If the two move separately, Republicans and the White House will have to convince Senate Democrats to back fast-track on the promise that TAA will move forward at a later time.The president spoke with a group of Senate Democrats on Wednesday at the White House, and talks continued in the Senate on Thursday on a way to give the president trade promotion authority, also known as fast-track.One possible solution would see the Senate vote first to pass a trade preferences bill, this time with the TAA program attached. It would then be sent to the House for a vote before the Senate considers fast-track.This planned move angered members of the Congressional Black Caucus, who asked Senate leaders not to use the trade measure, which would provide preferential access to the U.S. market for African countries, as a bargaining chip to pass trade promotion authority.

Some Republicans in the Senate are still leveraging a mutiny against granting the President what they believe is an “expanded” authority to negotiate trade deals outside of the halls of Congress. Leadership remains confident, however, that they will be able to convince enough pro-trade Democrats to support the measure without TAA, if it comes to that.

The Democratic caucus, on the other hand, is so significantly divided over the progressive politics of this that even Hillary Clinton is speaking out—against her own president:

The 2016 Democratic presidential hopeful reasoned that fast-track, or trade promotion authority, is a process vote, and “I don’t want to say it’s the same thing as [the Trans-Pacific Partnership],” she said during an interview with Jon Ralston on Ralston Reports. “I certainly would not vote for it unless I was absolutely confident that we would get Trade Adjustment Assistance,” she said. Pro-trade Senate Democrats will face a similar dilemma next week.
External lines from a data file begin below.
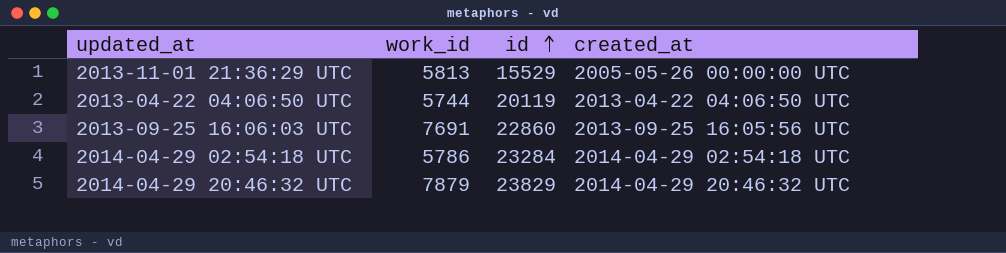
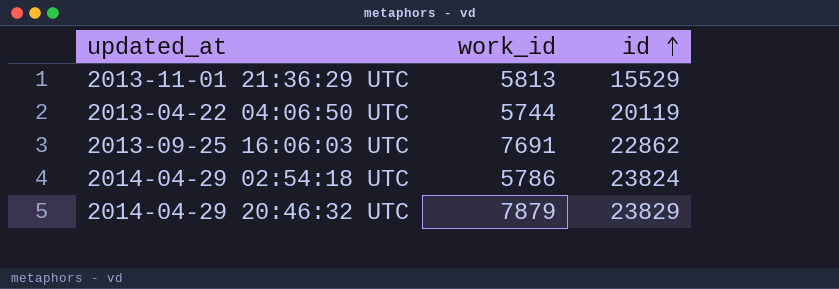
column created_at | position: 4 -> none
2013-09-25 16:06:03 UTC | id: 22860 -> 22862
2014-04-29 02:54:18 UTC | id: 23284 -> 23824

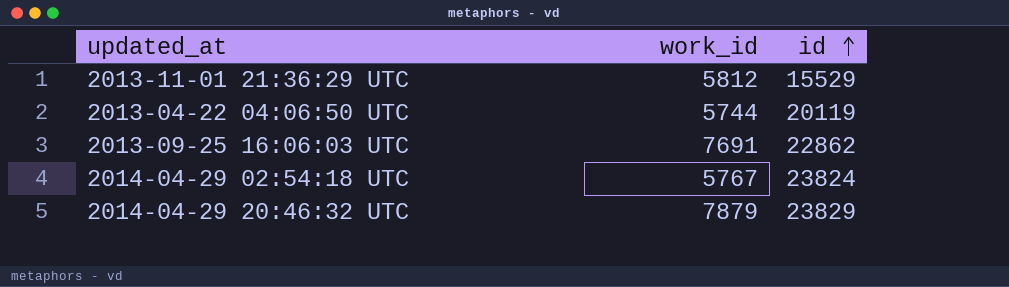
2013-11-01 21:36:29 UTC | work_id: 5813 -> 5812
2014-04-29 02:54:18 UTC | work_id: 5786 -> 5767

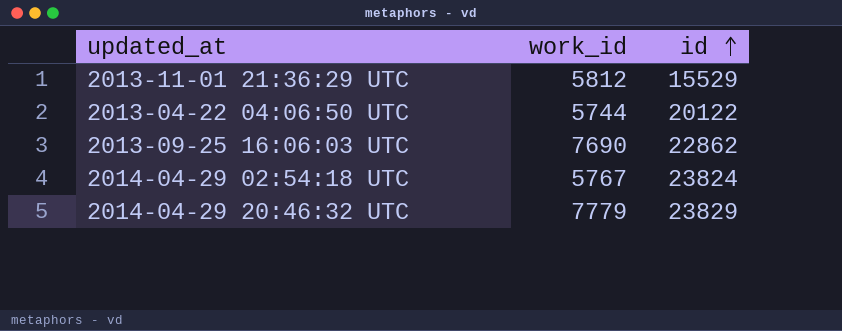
2013-04-22 04:06:50 UTC | id: 20119 -> 20122
2013-09-25 16:06:03 UTC | work_id: 7691 -> 7690
2014-04-29 20:46:32 UTC | work_id: 7879 -> 7779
The chamber votes Tuesday on whether to proceed to the fast-track measure and, after that vote, another bill that includes Trade Adjustment Assistance, which is help for workers who lose their jobs because of expanded trade. As senators headed out for the weekend, there wasn’t a plan in place assuring all the bills would reach President Obama’s desk. Senate Majority Leader Mitch McConnell (R-Ky.) promised Democrats that the Senate would, once again, pass all the trade measures and ship them up Pennsylvania Avenue.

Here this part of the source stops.